Once you locate the Big Dipper in the sky, it can be used to find the stars Arcturus and Spica.
Once you locate the Big Dipper in the sky, it can be used to find the stars Arcturus and Spica. Credit: Creators.com illustration

OK, I admit I may not remember where my car is parked, but I sure recall my grade school planetarium field trips like they just occurred.

These were some of the highlights of my youth, and they played a huge role in my decades-long career as a planetarium astronomer.

It was great fun seeing the stars and constellations projected onto the overhead dome while the lecturer pointed them out and told stories about those visible that night.

Equally enjoyable — at least for me — was to race outdoors after dinner to check them all out in the real night sky!

One of my favorite star groupings of springtime was the Big Dipper. This group of seven stars is part of a larger constellation known as Ursa Major, the Great Bear, but tracing a bear is not for impatient stargazers.

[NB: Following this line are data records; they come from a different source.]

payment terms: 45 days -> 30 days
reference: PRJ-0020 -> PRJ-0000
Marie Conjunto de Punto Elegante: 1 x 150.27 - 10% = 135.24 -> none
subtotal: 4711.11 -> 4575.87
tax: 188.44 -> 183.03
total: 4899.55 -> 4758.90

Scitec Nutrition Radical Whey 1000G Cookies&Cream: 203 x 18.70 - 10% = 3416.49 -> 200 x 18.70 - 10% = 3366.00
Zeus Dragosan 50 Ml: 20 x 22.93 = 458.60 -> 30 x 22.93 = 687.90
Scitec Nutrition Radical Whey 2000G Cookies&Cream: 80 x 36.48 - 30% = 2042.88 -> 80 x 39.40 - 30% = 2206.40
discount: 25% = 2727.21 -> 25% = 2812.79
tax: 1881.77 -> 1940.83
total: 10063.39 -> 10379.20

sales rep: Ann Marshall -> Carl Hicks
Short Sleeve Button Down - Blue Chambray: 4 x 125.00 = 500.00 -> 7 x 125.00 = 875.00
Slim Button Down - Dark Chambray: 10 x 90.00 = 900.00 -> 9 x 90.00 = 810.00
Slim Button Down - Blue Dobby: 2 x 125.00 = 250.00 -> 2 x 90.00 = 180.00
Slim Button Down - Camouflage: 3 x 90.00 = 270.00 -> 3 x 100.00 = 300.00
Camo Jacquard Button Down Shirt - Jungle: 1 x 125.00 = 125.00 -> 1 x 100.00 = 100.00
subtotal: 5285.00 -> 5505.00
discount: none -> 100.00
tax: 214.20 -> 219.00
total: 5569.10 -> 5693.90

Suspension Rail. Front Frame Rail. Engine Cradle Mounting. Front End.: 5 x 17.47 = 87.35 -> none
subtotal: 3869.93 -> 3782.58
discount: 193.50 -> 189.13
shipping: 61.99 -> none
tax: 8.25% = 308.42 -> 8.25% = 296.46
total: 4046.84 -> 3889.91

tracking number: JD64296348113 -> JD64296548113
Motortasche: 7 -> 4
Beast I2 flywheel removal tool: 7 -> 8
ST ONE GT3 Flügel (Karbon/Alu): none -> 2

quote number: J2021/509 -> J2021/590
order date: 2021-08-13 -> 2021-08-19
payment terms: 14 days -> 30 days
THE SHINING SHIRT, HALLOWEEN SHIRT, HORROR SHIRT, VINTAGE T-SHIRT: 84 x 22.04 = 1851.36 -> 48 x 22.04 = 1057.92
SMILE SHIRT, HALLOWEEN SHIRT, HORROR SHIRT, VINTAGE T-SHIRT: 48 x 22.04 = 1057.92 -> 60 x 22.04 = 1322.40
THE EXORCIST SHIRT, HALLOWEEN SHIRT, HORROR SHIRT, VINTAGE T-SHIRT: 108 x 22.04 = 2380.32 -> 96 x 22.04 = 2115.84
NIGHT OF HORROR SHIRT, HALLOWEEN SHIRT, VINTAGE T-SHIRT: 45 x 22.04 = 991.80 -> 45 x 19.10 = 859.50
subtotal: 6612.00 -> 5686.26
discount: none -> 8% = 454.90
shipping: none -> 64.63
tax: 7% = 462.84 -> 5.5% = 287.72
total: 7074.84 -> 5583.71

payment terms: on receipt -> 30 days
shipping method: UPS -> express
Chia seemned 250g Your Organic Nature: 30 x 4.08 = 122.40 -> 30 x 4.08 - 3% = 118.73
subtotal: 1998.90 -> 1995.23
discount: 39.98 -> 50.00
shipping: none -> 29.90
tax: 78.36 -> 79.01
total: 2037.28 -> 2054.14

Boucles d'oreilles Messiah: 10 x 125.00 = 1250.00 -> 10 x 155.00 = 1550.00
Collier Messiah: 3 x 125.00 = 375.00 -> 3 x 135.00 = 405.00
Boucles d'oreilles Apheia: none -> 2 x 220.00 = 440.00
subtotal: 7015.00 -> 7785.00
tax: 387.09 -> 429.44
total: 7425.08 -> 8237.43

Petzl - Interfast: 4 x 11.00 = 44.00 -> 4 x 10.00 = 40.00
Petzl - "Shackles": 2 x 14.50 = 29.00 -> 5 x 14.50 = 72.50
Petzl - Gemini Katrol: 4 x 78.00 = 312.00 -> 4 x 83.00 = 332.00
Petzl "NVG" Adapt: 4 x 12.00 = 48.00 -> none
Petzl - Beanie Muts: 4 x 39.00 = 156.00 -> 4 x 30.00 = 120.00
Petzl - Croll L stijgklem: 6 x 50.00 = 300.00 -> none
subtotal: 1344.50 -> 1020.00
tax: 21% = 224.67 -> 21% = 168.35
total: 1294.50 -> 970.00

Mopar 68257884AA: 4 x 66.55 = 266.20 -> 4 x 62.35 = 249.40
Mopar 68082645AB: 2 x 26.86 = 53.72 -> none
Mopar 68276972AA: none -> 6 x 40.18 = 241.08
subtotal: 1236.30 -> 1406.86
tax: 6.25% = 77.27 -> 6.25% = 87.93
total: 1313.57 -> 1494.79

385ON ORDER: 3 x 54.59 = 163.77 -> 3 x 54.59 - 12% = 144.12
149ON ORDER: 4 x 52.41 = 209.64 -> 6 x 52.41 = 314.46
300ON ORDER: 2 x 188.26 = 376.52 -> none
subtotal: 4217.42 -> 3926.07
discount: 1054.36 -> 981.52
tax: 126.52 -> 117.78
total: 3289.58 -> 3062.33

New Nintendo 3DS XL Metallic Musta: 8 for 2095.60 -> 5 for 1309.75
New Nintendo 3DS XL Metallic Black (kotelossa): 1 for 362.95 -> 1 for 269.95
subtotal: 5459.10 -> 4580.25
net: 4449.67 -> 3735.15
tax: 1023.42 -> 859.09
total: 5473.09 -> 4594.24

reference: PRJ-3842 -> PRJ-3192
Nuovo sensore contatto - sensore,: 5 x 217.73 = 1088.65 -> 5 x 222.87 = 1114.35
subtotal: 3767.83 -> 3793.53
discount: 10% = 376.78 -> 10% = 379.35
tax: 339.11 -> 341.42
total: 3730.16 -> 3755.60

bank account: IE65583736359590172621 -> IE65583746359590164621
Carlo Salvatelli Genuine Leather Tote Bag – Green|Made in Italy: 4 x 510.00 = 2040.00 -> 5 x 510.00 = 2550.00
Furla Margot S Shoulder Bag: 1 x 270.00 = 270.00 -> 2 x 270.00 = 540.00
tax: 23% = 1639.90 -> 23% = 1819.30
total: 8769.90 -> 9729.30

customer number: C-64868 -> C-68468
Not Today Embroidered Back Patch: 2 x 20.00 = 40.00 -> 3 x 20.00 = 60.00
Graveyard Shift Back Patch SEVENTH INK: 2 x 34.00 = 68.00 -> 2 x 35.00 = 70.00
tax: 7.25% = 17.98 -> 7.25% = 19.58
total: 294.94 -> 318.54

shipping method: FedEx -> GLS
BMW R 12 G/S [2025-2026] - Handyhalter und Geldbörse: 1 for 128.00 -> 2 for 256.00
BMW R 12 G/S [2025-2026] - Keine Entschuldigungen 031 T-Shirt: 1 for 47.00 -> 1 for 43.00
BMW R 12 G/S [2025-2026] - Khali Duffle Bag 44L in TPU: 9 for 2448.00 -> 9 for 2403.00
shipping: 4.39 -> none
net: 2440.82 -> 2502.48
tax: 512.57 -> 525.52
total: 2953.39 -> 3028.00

From my backyard, I could always count on the Dipper to be hovering over my house to the north. But what I learned from the planetarium was how to use the Dipper to find other stars in the sky.

Of course, its “pointer stars” direct us to Polaris and other stars, something I’ve written about recently.

But I remember one planetarium show when the astronomer showed even more. He traced the curving arc of the Dipper’s handle away from its bowl and demonstrated how to find two even brighter stars.

I remember he said, “Just follow this arc toward Arcturus … then speed on to Spica.” Well, that was pretty cool, and that evening, I was able to do exactly that.

Equally fun, though, was learning a bit about each of these two stars.

Yellowish-orange Arcturus is the fourth-brightest star in all the heavens and lies only about 37 light years from us. It’s an immense star — a red giant, we call it — about 25 times larger, and about 170 times more radiant, than our sun.

Arcturus was one of the first stars ever to receive a proper name.

In ancient times, it was known as the “Watcher” or the “Guardian”; Arab stargazers knew it by two names, which translate as “the Lance-Bearer” and “the Keeper of Heaven.”

Today, we use a name that comes from the ancient Greek word Arktouros, meaning “Bear Guard”; quite appropriate since it never strays from the great celestial bear.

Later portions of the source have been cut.